Thanks for the information. This is a single story cabin with with a 12-12 pitch roof. Regarding the the shorter chimney. Yes, a shorter chimney would be great. The location that worked out for the heater is on the front side of the house. The cabin is a simple single "A" roof. This has been a concern of mine, due to the chimney protruding from the lower side of the roof and extending beyond the peak of the house. ( was told the chimney need to extend higher than the peak). To me this is going to look awkward.
Yes this will be a rustic cabin ( until my wife gets to the interior), so no style is needed, just basic.
How fussy on the draft??
 
A frames can be a hassle due to the roof pitch. Here is a guideline on the chimney height requirements. The other hassle is that heat pockets at the ceiling peak. It can be 100+º up there and just 60F at floor level. A ceiling fan is almost mandatory. If this is one story then dropping down the ceiling to 9 or 10ft and having an attic storage space above is another solution.
10-3-2 rule.JPG
The Englander 13NC is a great value stove, but with a couple caveats - it wants at least a 15-16' chimney and it needs a very well insulated hearth. The True North TN20 will work on a 12' chimney and just needs ember protection for the hearth. Note that 90º turns in the flue path effectively reduce chimney height by about 2' per turn. Going straight up will provide the best results. There are other choices from Century, Drolet, etc. that are decent values, but one other thing that makes the TN20 a nice stove is that if can be loaded N/S or E/W.
 
I'd be more interested in replacing the grandpa bear if I was you... I know it puts out tons of heat, but it also puts out tons of combustibles that would have been turned into heat if you had an EPA stove.
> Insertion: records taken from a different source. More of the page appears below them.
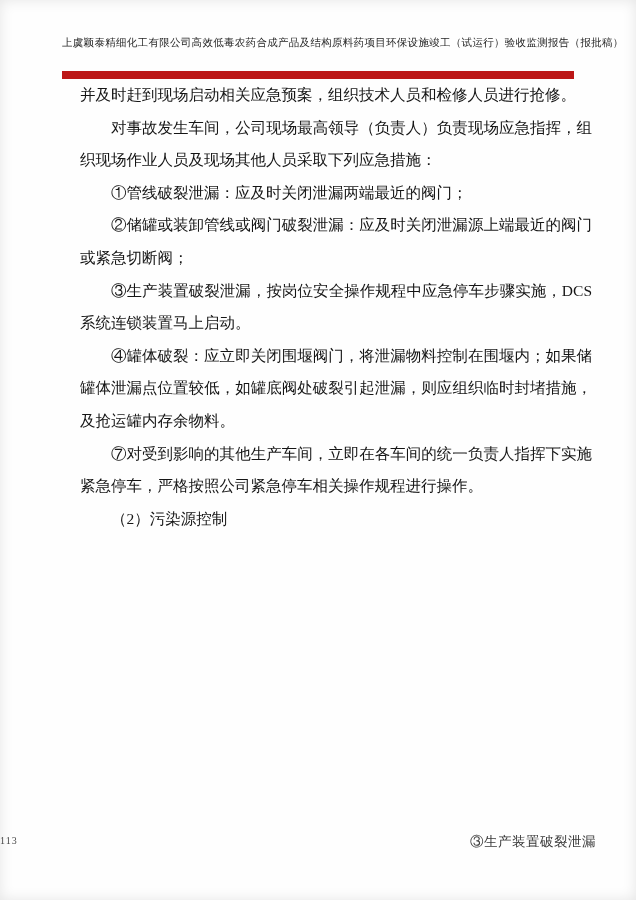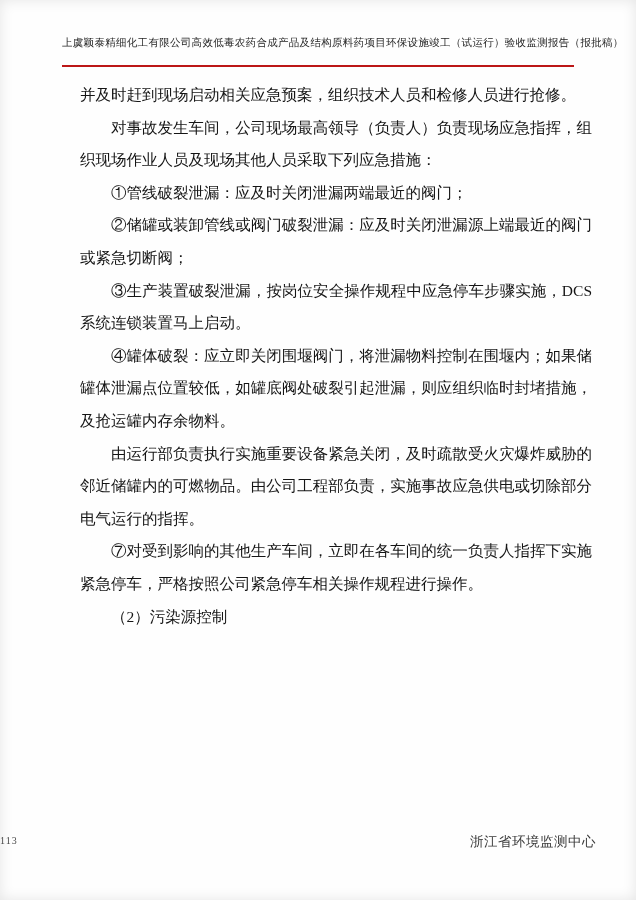"上虞颖泰精细化工有限公司高效低毒农药合成产品及结构原料药项目环保设施竣工（试运行" .header { border-bottom: 2px solid #b91c1c -> 8px solid #b91c1c; padding-bottom: 15px -> 21px }
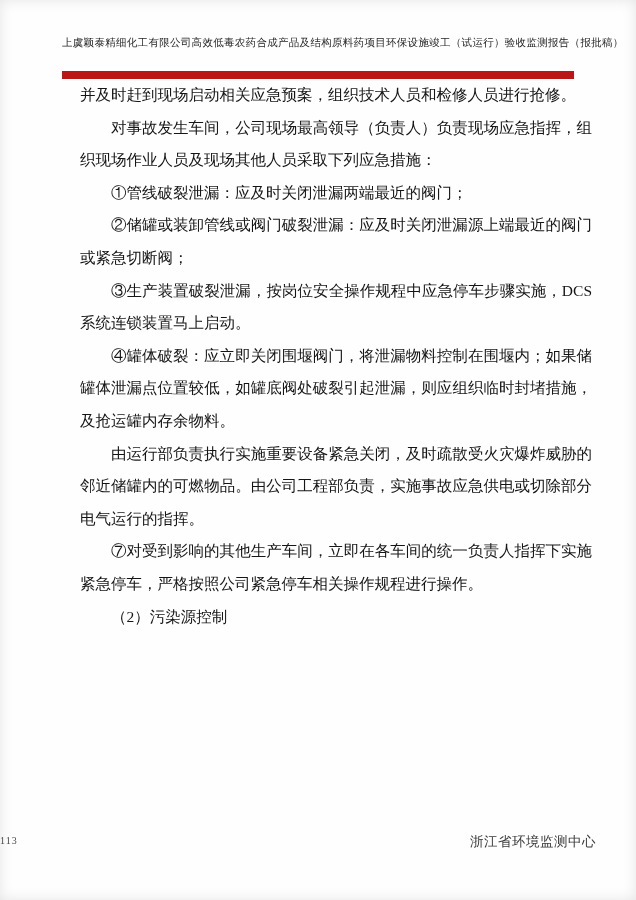"由运行部负责执行实施重要设备紧急关闭，及时疏散受火灾爆炸威胁的邻近储罐内的可燃物" p.para { html: <p>由运行部负责执行实施重要设备紧急关闭，及时疏散受火灾爆炸威胁的邻近储罐内的可燃物品。由公司工程部负责，实施事故应急供电或切除部分电气运行的指挥。</p> -> none }
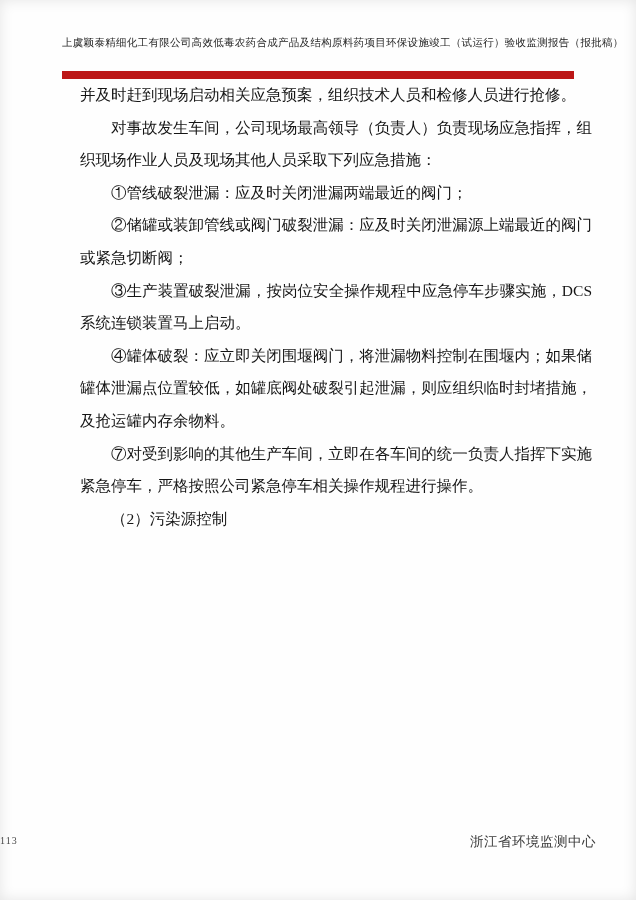"浙江省环境监测中心" div.stamp { text: 浙江省环境监测中心 -> ③生产装置破裂泄漏 }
Why do you care? Because you are the one who has to get all that wood in! :)

Good time of year for stove shopping.

Here's your push: Pre-EPA stoves would go for $3000+ if they were better than new stoves. Some dogged luddites do still pay premiums for them, but for the most part they sell for only their scrap metal value. Why?

The new ones just flat out work better. More control, less wood used. They are more of a pain in the ass in that you have to use dry wood, but that's a pain you get over after the first 2 years of burning one.

Thanks for the push.
If the dry wood is the main pain, then that is not a problem. i have been cutting and stacking the fallen trees on the property for about a year and a half.
would hate to pay $3000. Maybe i can find EPA stove on Craigslist??
 
Stoves I have mentioned are under $1000. The flue system will probably cost more.

There may be some decent EPA stoves showing up on Craigslist from time to time. Avoid junk and stoves that have been rode hard.
 
Just looked at Asheville craigslistings for wood stoves. Not impressed.